Minister of Rites
- In office 1552–1554
- Monarch: Jiajing
- Preceded by: Xu Jie
- Succeeded by: Wang Rongbin

Personal details
- Born: 1496 Taihe, Jiangxi
- Died: 24 April 1554 (aged 57–58)
- Education: jinshi degree (1523)

Philosophical work
- School: Jiangyou School of Wang Yangming's Philosophy
- Notable works: The Collected Works of Master Ouyang Nanye 歐陽南野先生文集

= Ouyang De =

Chinese official and philosopher (1496–1554)

Ouyang De (Note: Ouyang De used the courtesy name Chongyi and the art name Nanye. He was given the posthumous name Wenzhuang.) (1496 – 24 April 1554) was a Chinese scholar-official and Neo-Confucian philosopher during the Ming dynasty.

==Biography==
Ouyang De's family originated from Taihe County in Jiangxi Province. He studied Confucian classics and successfully passed the civil service examinations. In 1516, he passed the provincial examinations and in 1523, he passed the highest level, known as the palace examination, and was granted the rank of jinshi.Following his success in the examinations, he embarked on a civil service career and gradually climbed the ranks, eventually becoming director of studies (siye) at the Imperial University in Nanjing. He later went on to serve as the chancellor of the University. His most esteemed position was that of minister of rites from 1552 to 1554, which he attained with the support of his friend and predecessor, Xu Jie.

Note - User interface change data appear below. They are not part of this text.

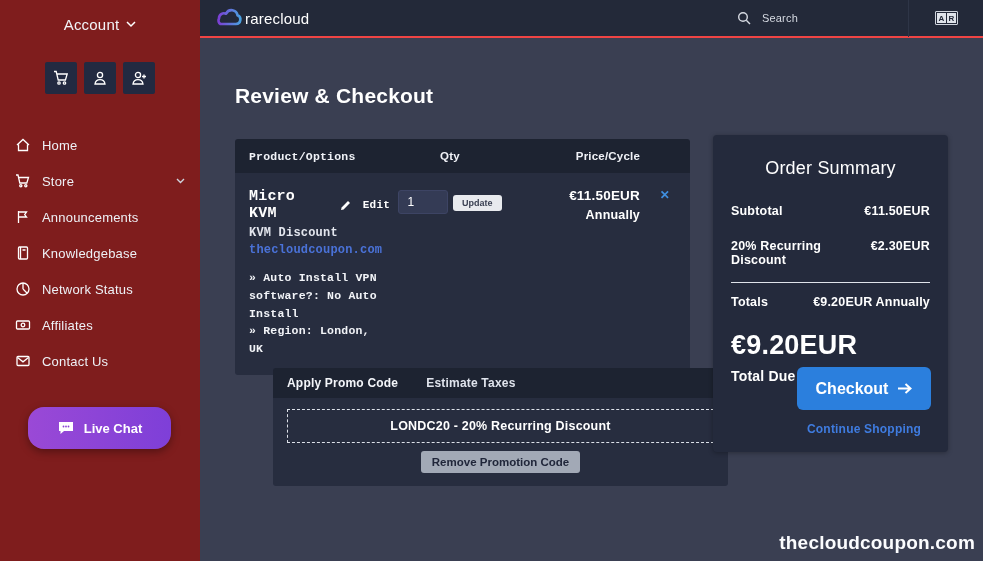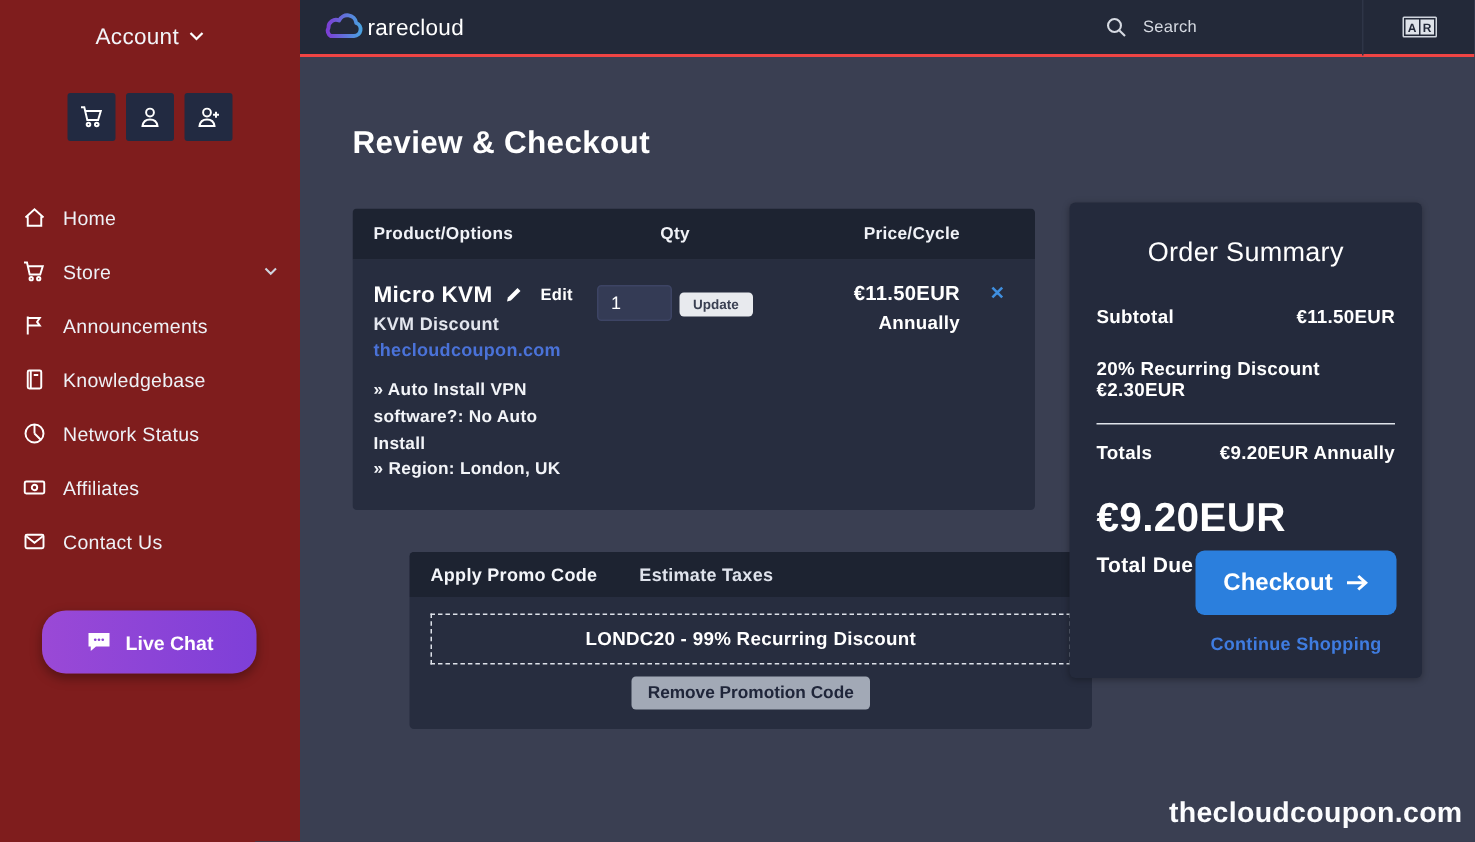--- a/index.html
+++ b/index.html
@@ -51,7 +51,7 @@
   .cart-card { position:absolute; left:35px; top:101px; width:455px; border-radius:3px; overflow:hidden; }
   .cart-head { height:34px; background:#1d2331; display:flex; align-items:center;
     font-size:11.5px; font-weight:bold; color:#f0f2f7; }
-  .col-product { flex:1; padding-left:14px; }
+  .col-product { flex:1; padding-left:14px;font-family:Liberation Mono, monospace; }
   .col-qty { width:120px; text-align:center; }
   .col-price { width:130px; text-align:right; }
   .col-x { width:50px; }

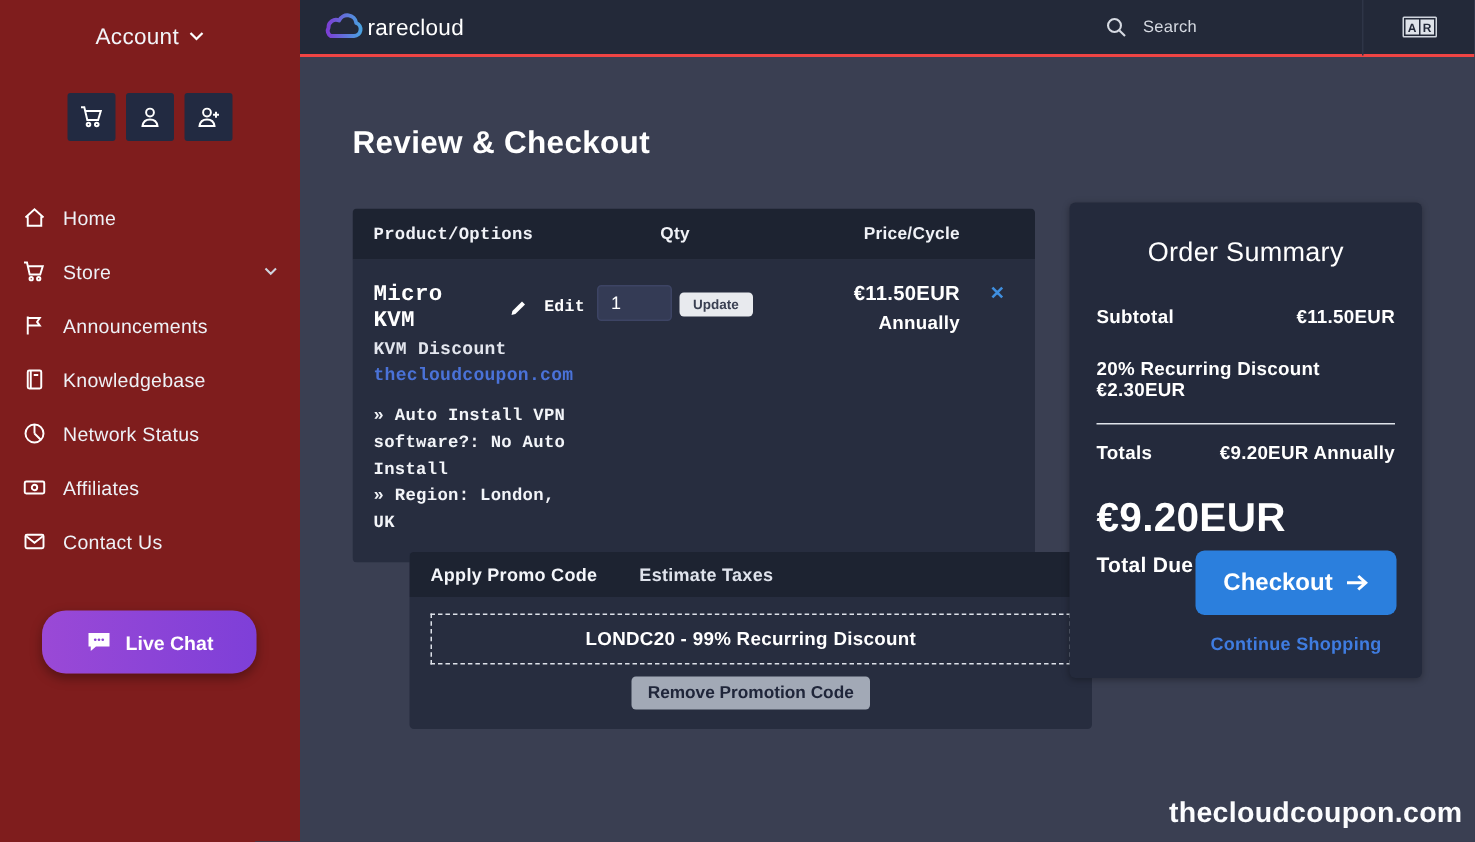--- a/index.html
+++ b/index.html
@@ -96,7 +96,7 @@
   .srow { display:flex; justify-content:space-between; padding:0 18px;
     font-size:12.5px; font-weight:bold; }
   .srow.sub { margin-top:25px;gap:32px; }
-  .srow.disc { margin-top:21px;flex-direction:column; }
+  .srow.disc { margin-top:21px; }
   .sdivider { margin:15px 18px 0; border:none; border-top:1px solid #dfe3ea; }
   .srow.totals { margin-top:12px; }
   .due-amount { padding:0 18px; font-size:27px; font-weight:bold; margin-top:21px; }

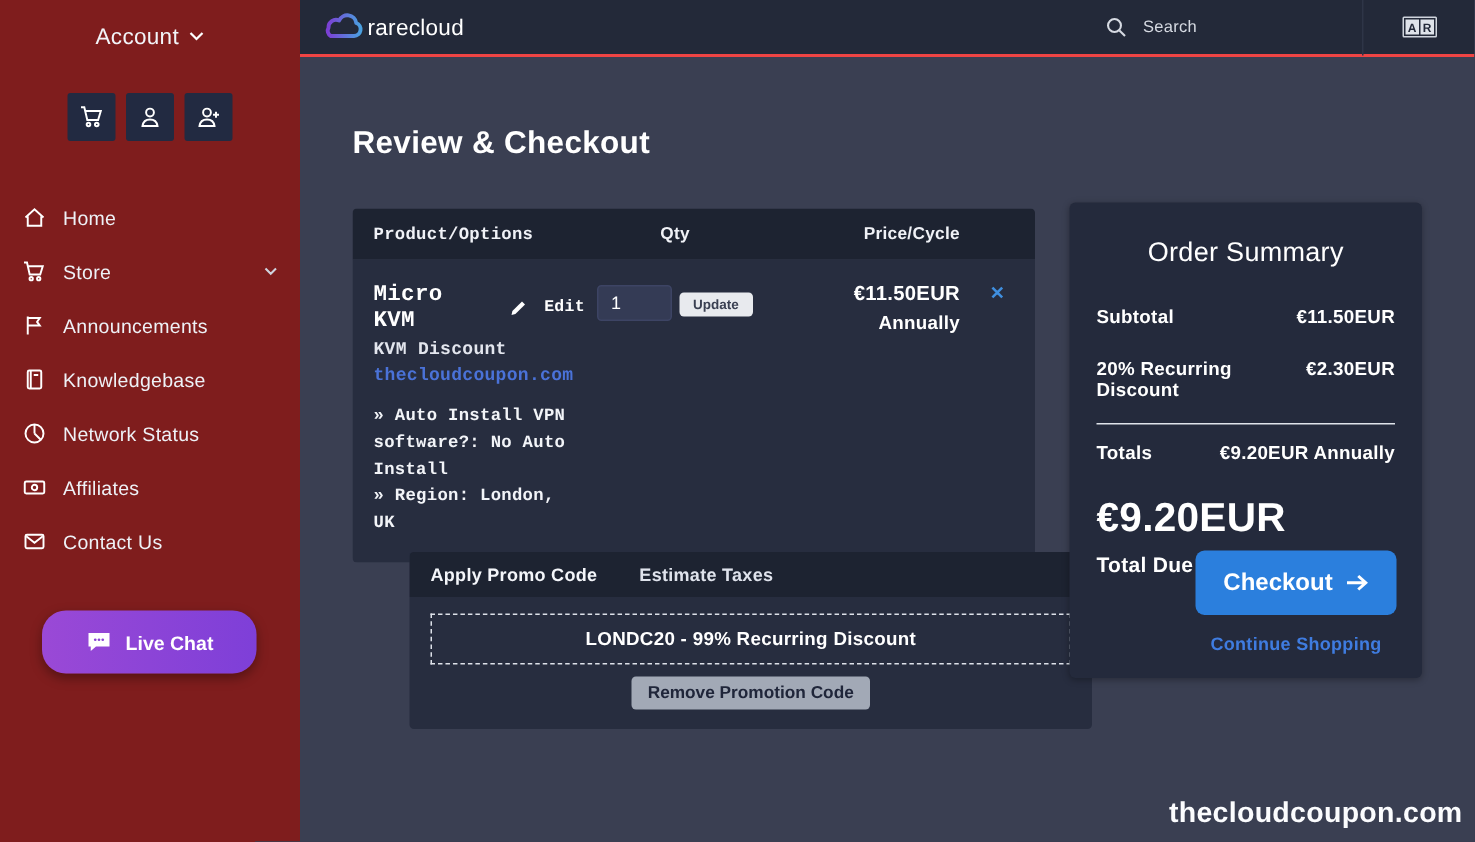--- a/index.html
+++ b/index.html
@@ -325,7 +325,7 @@
       <span class="promo-tab dim">Estimate Taxes</span>
     </div>
     <div class="promo-body">
-      <div class="promo-box">LONDC20 - 99% Recurring Discount</div>
+      <div class="promo-box">LONDC20 - 20% Recurring Discount</div>
       <button class="remove-promo">Remove Promotion Code</button>
     </div>
   </section>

Ouyang studied Confucian philosophy under the guidance of Wang Yangming. He was particularly interested in the concept of liangzhi, which refers to innate knowledge of goodness. In his pursuit of this idea, he advocated for a balanced approach, avoiding extremes such as excessive meditation (as practiced by Luo Hongxian) or excessive activity. Ouyang believed that liangzhi was distinct from intention and perception, both of which he considered to be influenced by good and bad qualities. He also believed that liangzhi was separate from the principles of li and the nature of xing.

As the most senior of Wang's disciples, he played a crucial role in spreading his teachings. In the 1520s, when Wang was not serving in government, he recruited hundreds of disciples in his home of Shaoxing to engage in debates on Confucian teachings. His disciples also actively promoted his ideas, particularly the concept of "innate knowledge of goodness", which directly challenged the official Zhuist orthodoxy. After Wang's death in 1529, his influence was primarily limited to the provinces of Zhejiang and Jiangxi. While his ideas were discussed in Nanjing, they were slow to gain acceptance. In Beijing, they were even less well received. It was not until the 1540s, when his disciples Zuo Shouyi, Qian Dehong, and Wang Ji were no longer serving in government and could focus on promoting Wang's ideas, that they were able to spread them more widely in the southern provinces. In contrast, Ouyang played a significant role in introducing debates on the "innate knowledge of goodness" in Beijing, where he held high positions in the Hanlin Academy and the Imperial University. In 1553–1554, he, along with Grand Secretary Xu Jie and others, organized a series of debates on teachings at the Lingji Gong Taoist monastery in Beijing, which was attended by thousands of literati and officials. This event was unprecedented and was not repeated in the following years. Ouyang successfully brought Wang's doctrine into the mainstream, and although only the Chuist interpretation of Confucianism was required in the examinations, Wang's ideas gained acceptance among elite circles from the 1550s.

In 1556, Ouyang's disciple Wang Zongmu published his work under the title The Collected Works of Master Ouyang Nanye.